Fringe is very silly - clearly pitched as Lost meets X-Files but it's all JJ Abrams all nude all the time, hence pure Alias. Whereas The Wire Season 1 was fantastic, as everyone said it would be (though they also said that about the blahish Sopranos). In fact I assume we're the very last humans of our make and model seeing it. Not unflawed and presumably charged with less shock-of-the-new, ten years on, but who cares. I wonder how closely trying to do something genuine with television paralleled McNulty's quest in the show. Given how high it shot results were maybe ultimately as mixed as his own, or for that matter his accent, but you can't not fall in love with this kind of trying.

Date: 2012-02-15 03:36 pm (UTC)
From: [identity profile] wolodymyr.livejournal.com
I feel like the Sopranos goes best with a really tight episode guide. Because there are gems in there, but the show spent a LOT of time coasting on automatic. And the people getting an acceptable vicarious thrill, completely content to adore every episode, were numbingly legion.

Date: 2012-02-15 06:15 pm (UTC)
From: [identity profile] proximoception.livejournal.com
Yeah, well put - seemed that way to me too, that the "mafia = opera" brigade were behind the overpraise, or at least its endurance into the era of apparently superior progeny shows. I'd be happy to try again with a guide though.

Date: 2012-02-15 09:01 pm (UTC)
From: [identity profile] thelican.livejournal.com
My feeling, too. Thank you for validating it! (No one else seems willing to.) I just wasn't able to wade through the automatic parts of nihilistic stupidity, which were never a vicarious thrill for me. I think I stopped watching (four episodes in?) after Tony's people beat up his shrink's boyfriend.

Date: 2012-02-15 09:46 pm (UTC)
From: [identity profile] proximoception.livejournal.com
We stopped around there on both our attempts too.

sorry for edits

Date: 2012-02-18 03:38 am (UTC)
From: [identity profile] wolodymyr.livejournal.com
Well, anything serious would probably take a while (and would be interesting, for me personally) but in season two both the episode where Tony goes to Italy ("Commendatori") and "D-Girl" are excellent, and great back-to-back. The first one is absolute David Chase, this kind of padded nihilism in which the colors are bright and the edges are soft and no-one actually has a conversation, because conversation would require understanding and that's impossible.
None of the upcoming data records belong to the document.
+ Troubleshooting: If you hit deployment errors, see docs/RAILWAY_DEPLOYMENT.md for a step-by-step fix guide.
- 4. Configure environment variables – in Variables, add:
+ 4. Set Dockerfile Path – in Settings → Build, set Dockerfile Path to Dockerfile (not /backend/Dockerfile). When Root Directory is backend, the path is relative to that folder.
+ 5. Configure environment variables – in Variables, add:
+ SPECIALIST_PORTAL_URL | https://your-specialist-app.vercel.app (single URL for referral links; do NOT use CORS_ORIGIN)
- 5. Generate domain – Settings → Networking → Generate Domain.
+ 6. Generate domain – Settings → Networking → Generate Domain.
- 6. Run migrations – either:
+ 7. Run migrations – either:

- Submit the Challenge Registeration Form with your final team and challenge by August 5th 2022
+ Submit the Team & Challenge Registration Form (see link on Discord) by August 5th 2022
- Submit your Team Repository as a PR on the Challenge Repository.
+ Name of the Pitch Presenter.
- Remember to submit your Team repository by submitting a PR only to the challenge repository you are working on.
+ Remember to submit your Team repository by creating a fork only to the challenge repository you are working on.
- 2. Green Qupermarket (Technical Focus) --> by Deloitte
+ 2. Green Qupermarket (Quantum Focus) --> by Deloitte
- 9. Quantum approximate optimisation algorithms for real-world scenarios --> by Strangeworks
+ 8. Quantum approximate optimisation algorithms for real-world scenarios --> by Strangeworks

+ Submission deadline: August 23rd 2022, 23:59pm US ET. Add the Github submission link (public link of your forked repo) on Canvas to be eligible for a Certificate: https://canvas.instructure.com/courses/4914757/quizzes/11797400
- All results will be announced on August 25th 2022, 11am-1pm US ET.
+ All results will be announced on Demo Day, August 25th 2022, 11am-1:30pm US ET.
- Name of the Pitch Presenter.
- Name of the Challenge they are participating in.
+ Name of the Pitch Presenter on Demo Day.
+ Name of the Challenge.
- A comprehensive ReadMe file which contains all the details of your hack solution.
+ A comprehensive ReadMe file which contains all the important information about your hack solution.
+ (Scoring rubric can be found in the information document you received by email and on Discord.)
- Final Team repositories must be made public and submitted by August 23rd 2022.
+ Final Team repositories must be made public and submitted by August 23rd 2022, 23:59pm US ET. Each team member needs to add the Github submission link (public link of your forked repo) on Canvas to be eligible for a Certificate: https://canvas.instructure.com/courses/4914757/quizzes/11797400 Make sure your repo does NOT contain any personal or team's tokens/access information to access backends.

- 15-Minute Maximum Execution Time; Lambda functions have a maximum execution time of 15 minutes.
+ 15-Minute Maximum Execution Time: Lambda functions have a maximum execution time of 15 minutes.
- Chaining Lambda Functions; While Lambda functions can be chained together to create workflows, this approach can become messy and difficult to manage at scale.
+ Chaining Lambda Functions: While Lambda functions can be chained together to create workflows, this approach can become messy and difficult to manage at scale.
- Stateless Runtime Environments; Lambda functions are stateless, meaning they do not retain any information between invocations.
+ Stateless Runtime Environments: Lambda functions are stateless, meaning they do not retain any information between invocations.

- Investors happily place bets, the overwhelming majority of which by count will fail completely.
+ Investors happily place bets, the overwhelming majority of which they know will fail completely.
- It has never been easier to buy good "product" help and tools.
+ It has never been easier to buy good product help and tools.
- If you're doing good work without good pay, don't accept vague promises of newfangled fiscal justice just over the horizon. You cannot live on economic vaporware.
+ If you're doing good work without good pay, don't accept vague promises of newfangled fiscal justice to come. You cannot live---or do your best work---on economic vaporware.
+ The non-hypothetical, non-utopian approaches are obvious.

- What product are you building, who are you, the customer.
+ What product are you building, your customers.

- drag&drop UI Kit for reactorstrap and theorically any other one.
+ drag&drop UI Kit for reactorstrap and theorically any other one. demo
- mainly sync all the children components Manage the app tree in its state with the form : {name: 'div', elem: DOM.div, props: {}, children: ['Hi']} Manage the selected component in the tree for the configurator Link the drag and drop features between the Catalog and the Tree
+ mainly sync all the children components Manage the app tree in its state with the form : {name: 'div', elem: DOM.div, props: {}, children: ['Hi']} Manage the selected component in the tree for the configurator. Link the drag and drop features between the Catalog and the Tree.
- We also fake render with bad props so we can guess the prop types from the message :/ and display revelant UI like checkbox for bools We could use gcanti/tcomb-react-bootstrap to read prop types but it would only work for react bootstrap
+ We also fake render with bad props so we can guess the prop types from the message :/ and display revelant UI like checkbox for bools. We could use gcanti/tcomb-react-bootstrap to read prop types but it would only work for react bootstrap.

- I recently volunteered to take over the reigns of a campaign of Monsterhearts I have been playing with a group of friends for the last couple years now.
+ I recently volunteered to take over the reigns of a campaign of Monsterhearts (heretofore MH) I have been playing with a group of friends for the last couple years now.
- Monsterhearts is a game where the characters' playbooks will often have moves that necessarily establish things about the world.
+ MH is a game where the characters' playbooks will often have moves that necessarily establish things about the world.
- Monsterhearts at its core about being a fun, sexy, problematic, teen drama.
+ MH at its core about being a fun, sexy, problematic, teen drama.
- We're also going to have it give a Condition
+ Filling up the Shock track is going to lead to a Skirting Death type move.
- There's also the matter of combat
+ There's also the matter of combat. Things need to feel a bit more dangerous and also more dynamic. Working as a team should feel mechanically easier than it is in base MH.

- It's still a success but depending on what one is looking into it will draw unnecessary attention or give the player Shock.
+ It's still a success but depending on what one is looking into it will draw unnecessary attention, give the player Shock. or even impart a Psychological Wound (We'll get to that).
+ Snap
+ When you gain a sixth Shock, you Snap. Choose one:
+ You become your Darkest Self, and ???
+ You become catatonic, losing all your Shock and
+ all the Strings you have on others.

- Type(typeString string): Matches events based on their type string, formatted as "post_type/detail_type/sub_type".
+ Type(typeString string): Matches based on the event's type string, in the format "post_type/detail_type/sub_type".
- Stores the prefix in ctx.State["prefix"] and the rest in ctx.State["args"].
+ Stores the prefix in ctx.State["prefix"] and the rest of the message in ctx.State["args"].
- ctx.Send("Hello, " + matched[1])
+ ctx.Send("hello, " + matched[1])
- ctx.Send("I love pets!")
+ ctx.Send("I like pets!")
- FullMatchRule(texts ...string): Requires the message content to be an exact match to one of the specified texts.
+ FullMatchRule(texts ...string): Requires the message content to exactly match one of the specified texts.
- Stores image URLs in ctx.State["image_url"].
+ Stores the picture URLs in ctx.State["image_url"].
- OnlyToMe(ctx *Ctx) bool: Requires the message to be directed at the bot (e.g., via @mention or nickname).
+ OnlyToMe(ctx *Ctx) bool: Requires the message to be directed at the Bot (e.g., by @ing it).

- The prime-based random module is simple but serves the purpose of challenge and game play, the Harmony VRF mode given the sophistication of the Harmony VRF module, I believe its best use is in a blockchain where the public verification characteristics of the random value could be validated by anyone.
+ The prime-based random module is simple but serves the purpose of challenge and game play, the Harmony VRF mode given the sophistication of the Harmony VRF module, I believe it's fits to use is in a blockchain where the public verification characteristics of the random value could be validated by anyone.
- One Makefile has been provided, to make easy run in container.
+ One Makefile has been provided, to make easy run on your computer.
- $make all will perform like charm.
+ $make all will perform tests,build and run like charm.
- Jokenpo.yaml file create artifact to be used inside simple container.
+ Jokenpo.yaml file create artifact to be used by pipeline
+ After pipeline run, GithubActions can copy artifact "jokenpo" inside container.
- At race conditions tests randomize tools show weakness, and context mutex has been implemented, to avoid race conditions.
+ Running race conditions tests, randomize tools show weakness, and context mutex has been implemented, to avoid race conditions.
So it's perversely cruel, and then D-Girl, where Tony Jr finds that talking about Camus - just using the word existentialism - is better at shaking up the grown-ups than...anything of which he could have DREAMED. Just watching the adults twitch at the word "existentialism" is...awesome, lovely, and satisfying. So these two episodes are kind of about the same thing, explicitly, even, but the feel couldn't be further off. And they're in the same world with the same actors! So that's an experience I can easily recommend, and even be envious of.